The company promises it can “permanently erase misleading content from Google, Yahoo and Bing’s search algorithms” using what it calls “the world’s first systematic program for removing slanderous web pages from popular search engine indexes.” Starting at $7,500 and rising depending on various factors such as the number of links to be removed, the fee is what Mike Zammuto, the company’s president, calls an “investment.”

Here’s how the service works. First, the company verifies that information about a client online is indeed false. Then it gets a court judgement finding the page in question libelous. With that in hand, it can ask search engines to remove the link from their results. The difference between Brand.com and its rivals such as Reputation.com or Brandyourself.com, Zammuto says, is that it is able to handle these requests at a scale and speed so it can “serve the masses,” though he is vague on the details.

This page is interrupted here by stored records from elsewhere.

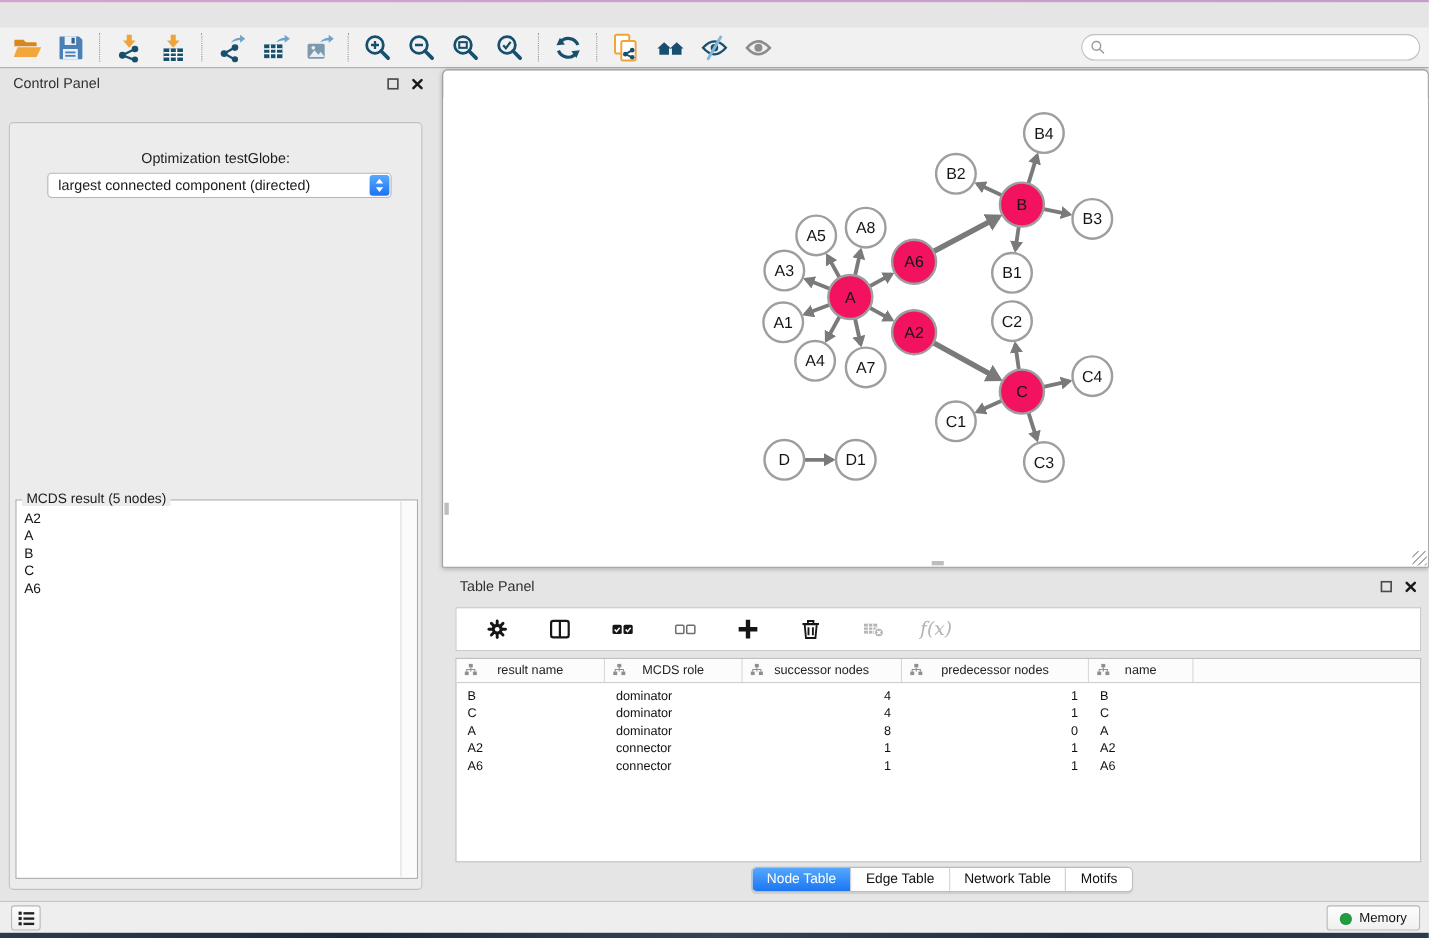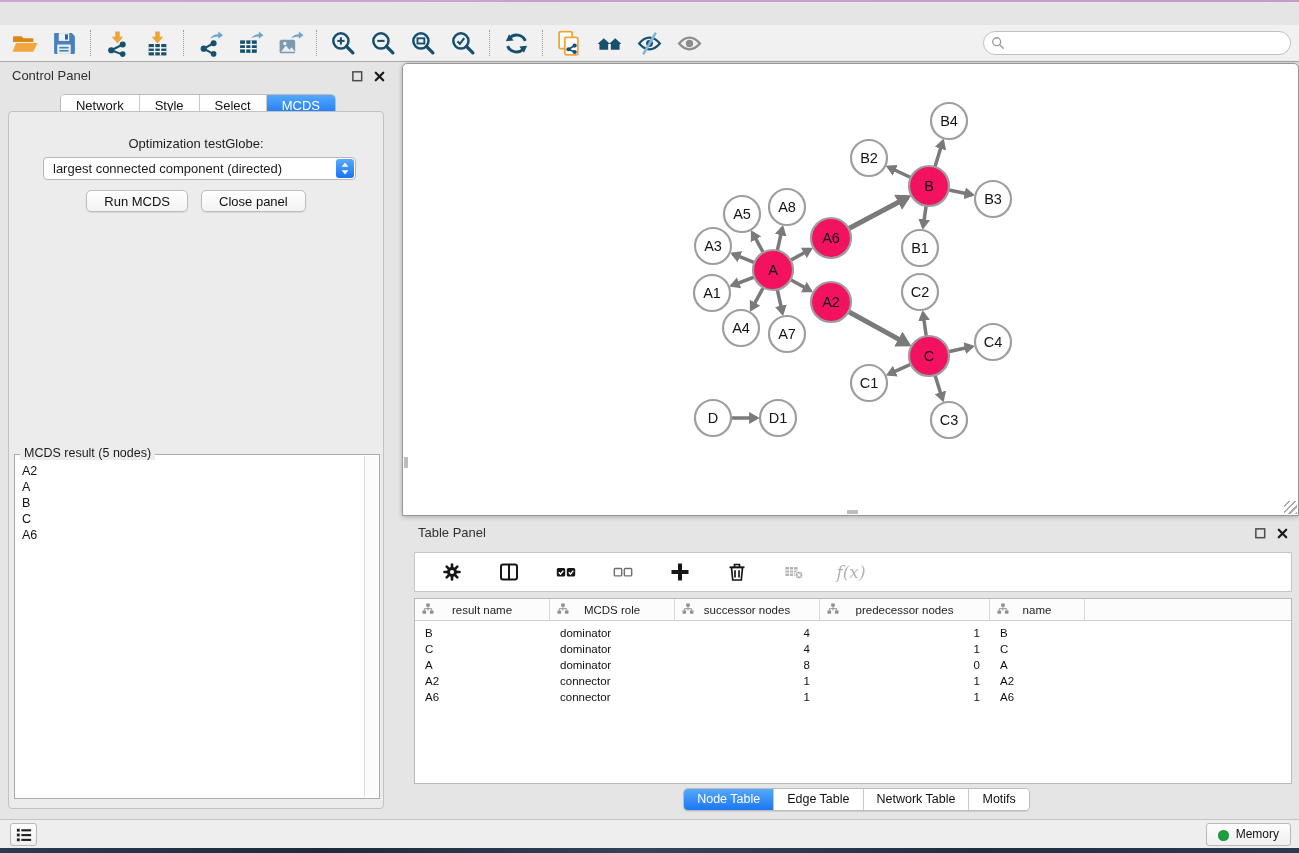--- a/index.html
+++ b/index.html
@@ -309,42 +309,30 @@
               <rect x="2" y="2" width="9.5" height="9.5" fill="none" stroke="#4A4A4A" stroke-width="1.6"></rect>
             </svg>
           </button>
         <button class="panel-btn">
             <svg viewBox="0 0 14 14">
               <path d="M3 3l8 8M11 3l-8 8" stroke="#1A1A1A" stroke-width="2.4" stroke-linecap="round"></path>
             </svg>
           </button>
       </span>
     </div>
-    <div class="cp-tabs-row">
-      <div class="seg">
-          <div class="tab">Network</div>
-          <div class="tab">Style</div>
-          <div class="tab">Select</div>
-          <div class="tab selected">MCDS</div>
-        </div>
-    </div>
     <div class="cp-content">
       <div class="opt-label">Optimization testGlobe:</div>
       <div class="criterion">
         <span>largest connected component (directed)</span>
         <span class="stepper">
           <svg viewBox="0 0 14 20">
               <polygon points="7,3 11,8 3,8" fill="#fff"></polygon>
               <polygon points="7,17 11,12 3,12" fill="#fff"></polygon>
             </svg>
         </span>
-      </div>
-      <div class="cp-buttons">
-        <button class="mac-btn">Run MCDS</button>
-        <button class="mac-btn">Close panel</button>
       </div>
       <div class="mcds-box">
         <span class="mcds-legend">MCDS result (5 nodes)</span>
         <ul class="mcds-list">
             <li>A2</li>
             <li>A</li>
             <li>B</li>
             <li>C</li>
             <li>A6</li>
           </ul>

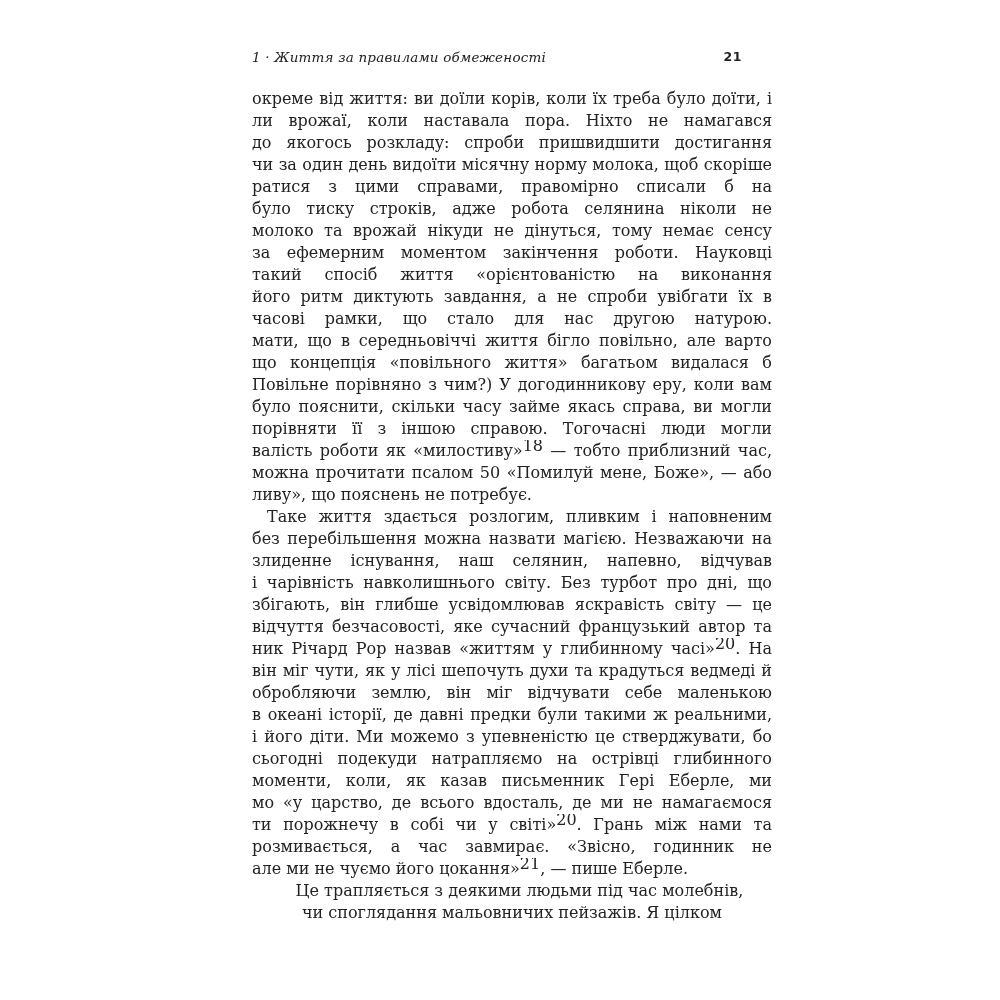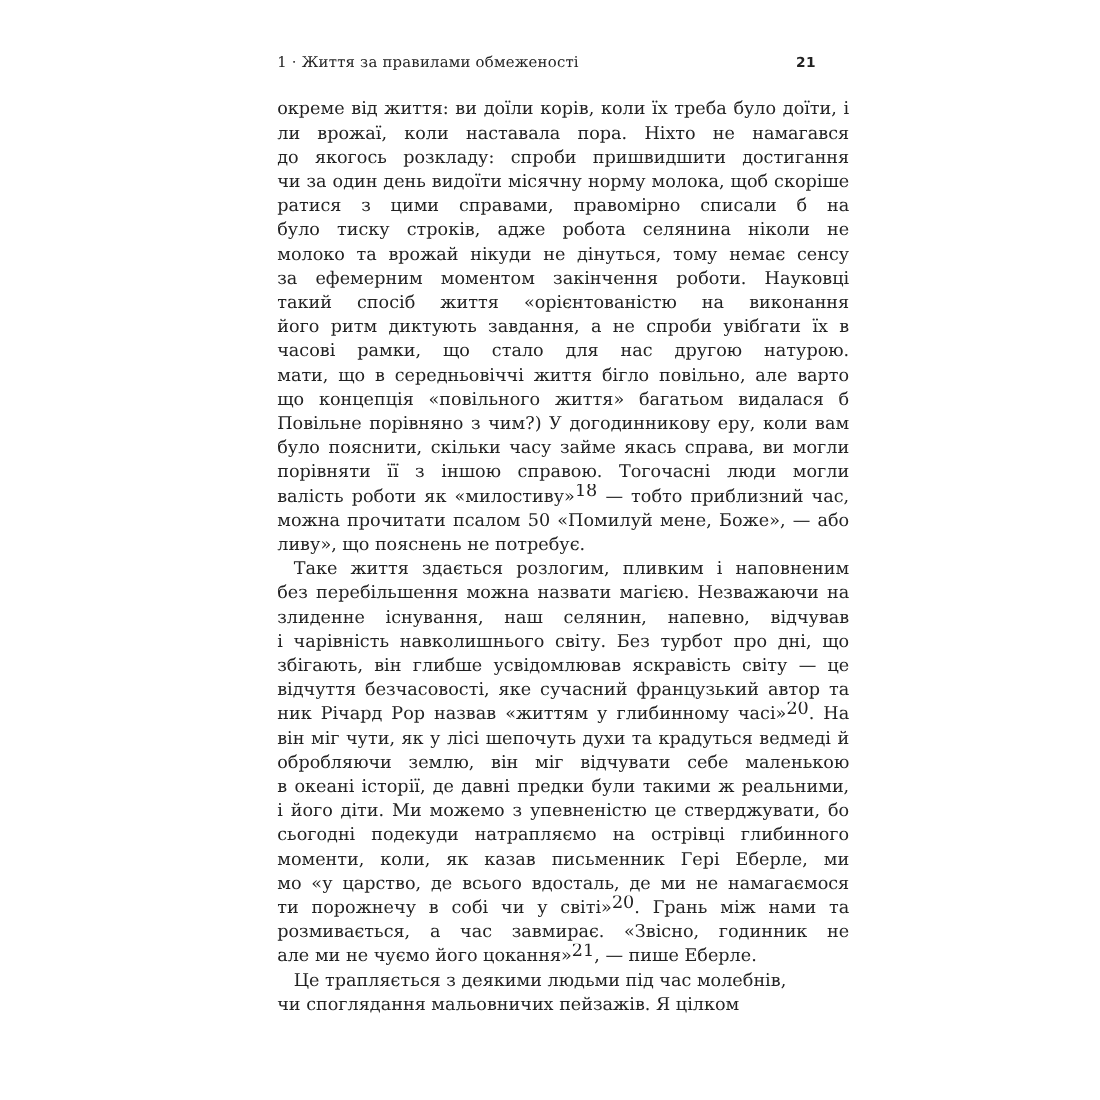--- a/index.html
+++ b/index.html
@@ -19,20 +19,21 @@
   .running-head {
     position: absolute;
     left: 252px;
     top: 49px;
     width: 520px;
     height: 18px;
     font-size: 13.5px;
     line-height: 16px;
   }
   .chapter {
+    font-style: italic;
     letter-spacing: 0.2px;
   }
   .folio {
     position: absolute;
     top: 0;
     right: 30px;
     font-family: "DejaVu Sans", sans-serif;
     font-weight: bold;
     font-style: normal;
     font-size: 12.5px;
@@ -49,21 +50,21 @@
   }
   .para { margin: 0; }
   .line {
     height: 22px;
     overflow: hidden;
     text-align: justify;
     text-align-last: justify;
     white-space: normal;
   }
   .line.no-j {
-    text-align: left;
+    text-align: center;
     text-align-last: left;
   }
   .line.indent {
     text-indent: 15px;
   }
   sup.fnref {
     font-size: 16px;
     line-height: 0;
     position: relative;
     top: -5px;

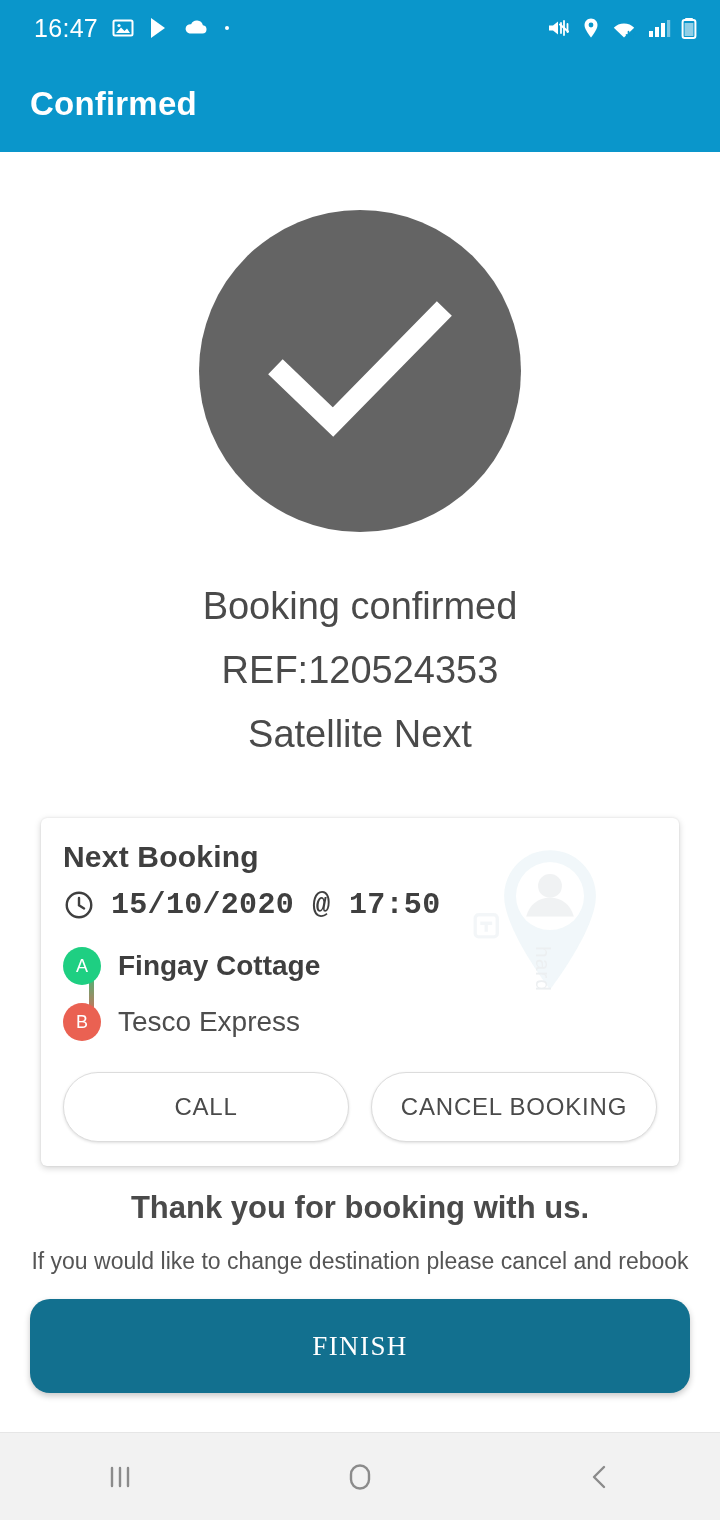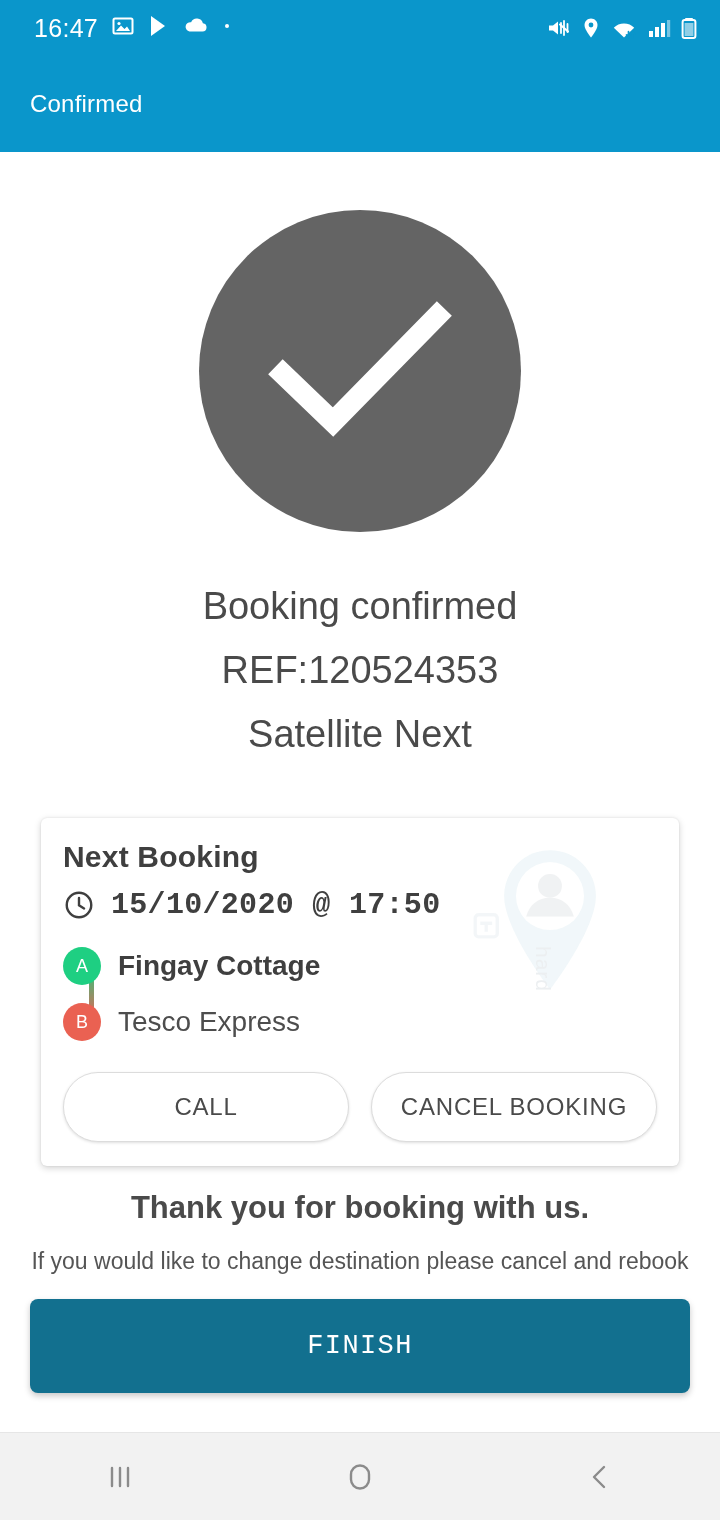--- a/index.html
+++ b/index.html
@@ -23,21 +23,21 @@
 
   
   .statusbar {
     height: 56px;
     background: #0a96cb;
     display: flex;
     align-items: center;
     padding: 0 22px 0 34px;
     flex: 0 0 auto;
   }
-  .sb-left { display: flex; gap: 13px; }
+  .sb-left { display: flex; align-items: center; gap: 13px; }
   .sb-clock {
     color: #ffffff;
     font-size: 25px;
     letter-spacing: 0.3px;
     font-family: "Liberation Sans", sans-serif;
   }
   .sb-right {
     margin-left: auto;
     display: flex;
     align-items: center;
@@ -49,22 +49,22 @@
   .appbar {
     height: 96px;
     background: #0a96cb;
     display: flex;
     align-items: center;
     padding: 0 30px;
     flex: 0 0 auto;
   }
   .appbar-title {
     color: #ffffff;
-    font-size: 24px;
-    font-weight: normal;
+    font-size: 33px;
+    font-weight: bold;
     letter-spacing: 0.2px;
   }
 
   
   .content {
     flex: 1 1 auto;
     position: relative;
     background: #ffffff;
     display: flex;
     flex-direction: column;
@@ -239,24 +239,24 @@
   .finish-wrap {
     margin-top: 24px;
     width: 660px;
     flex: 0 0 auto;
   }
   .finish-btn {
     width: 100%;
     height: 94px;
     background: #12708f;
     border: none;
-    border-radius: 8px;
+    border-radius: 20px;
     color: #ffffff;
     font-size: 27px;
-    font-family: Liberation Mono, monospace;
+    font-family: Liberation Serif, serif;
     letter-spacing: 1.4px;
     box-shadow: 0 3px 6px rgba(0,0,0,0.22);
     cursor: pointer;
   }
 
   
   .navbar {
     height: 88px;
     background: #f2f2f2;
     display: flex;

The online-reputation-management industry is a thriving one. By one estimate, the market will grow from $1.6 billion in 2011 to $5 billion by 2015. (Brand.com says its revenue is doubling every few months, though it offered no real numbers.) But such services do not themselves have the best reputation, thanks to some extortionate practices and a tendency to overstate their abilities. It doesn’t help when they’re vague about how their own businesses work.

There’s also the question of whether they infringe on free speech. Zammuto argues that “Google does not want false, libelous information appearing” in its results. For other services his company provides, such as massaging your Wikipedia page, he says, “Brand.com helps ensure that information on Wikipedia is accurate, not false or defamatory. This is in line with the best practice  guidelines of Wikipedia.” As with web pages removed for copyright reasons, those de-listed thanks to Brand.com’s efforts can be found at Chilling Effects, a repository of legal requests to delete web results.   

Still, there is one flaw in the plan. A search result needs to be libelous for any of this to work. There are plenty of cases where search results are unflattering, yet accurate. In that case, says Zamutto, Brand.com will “suppress it by populating [results] with positive information that is authoritative and truthful.” It’s more effective than you might think: fewer than one in 10 people ever go beyond the first page of Google results.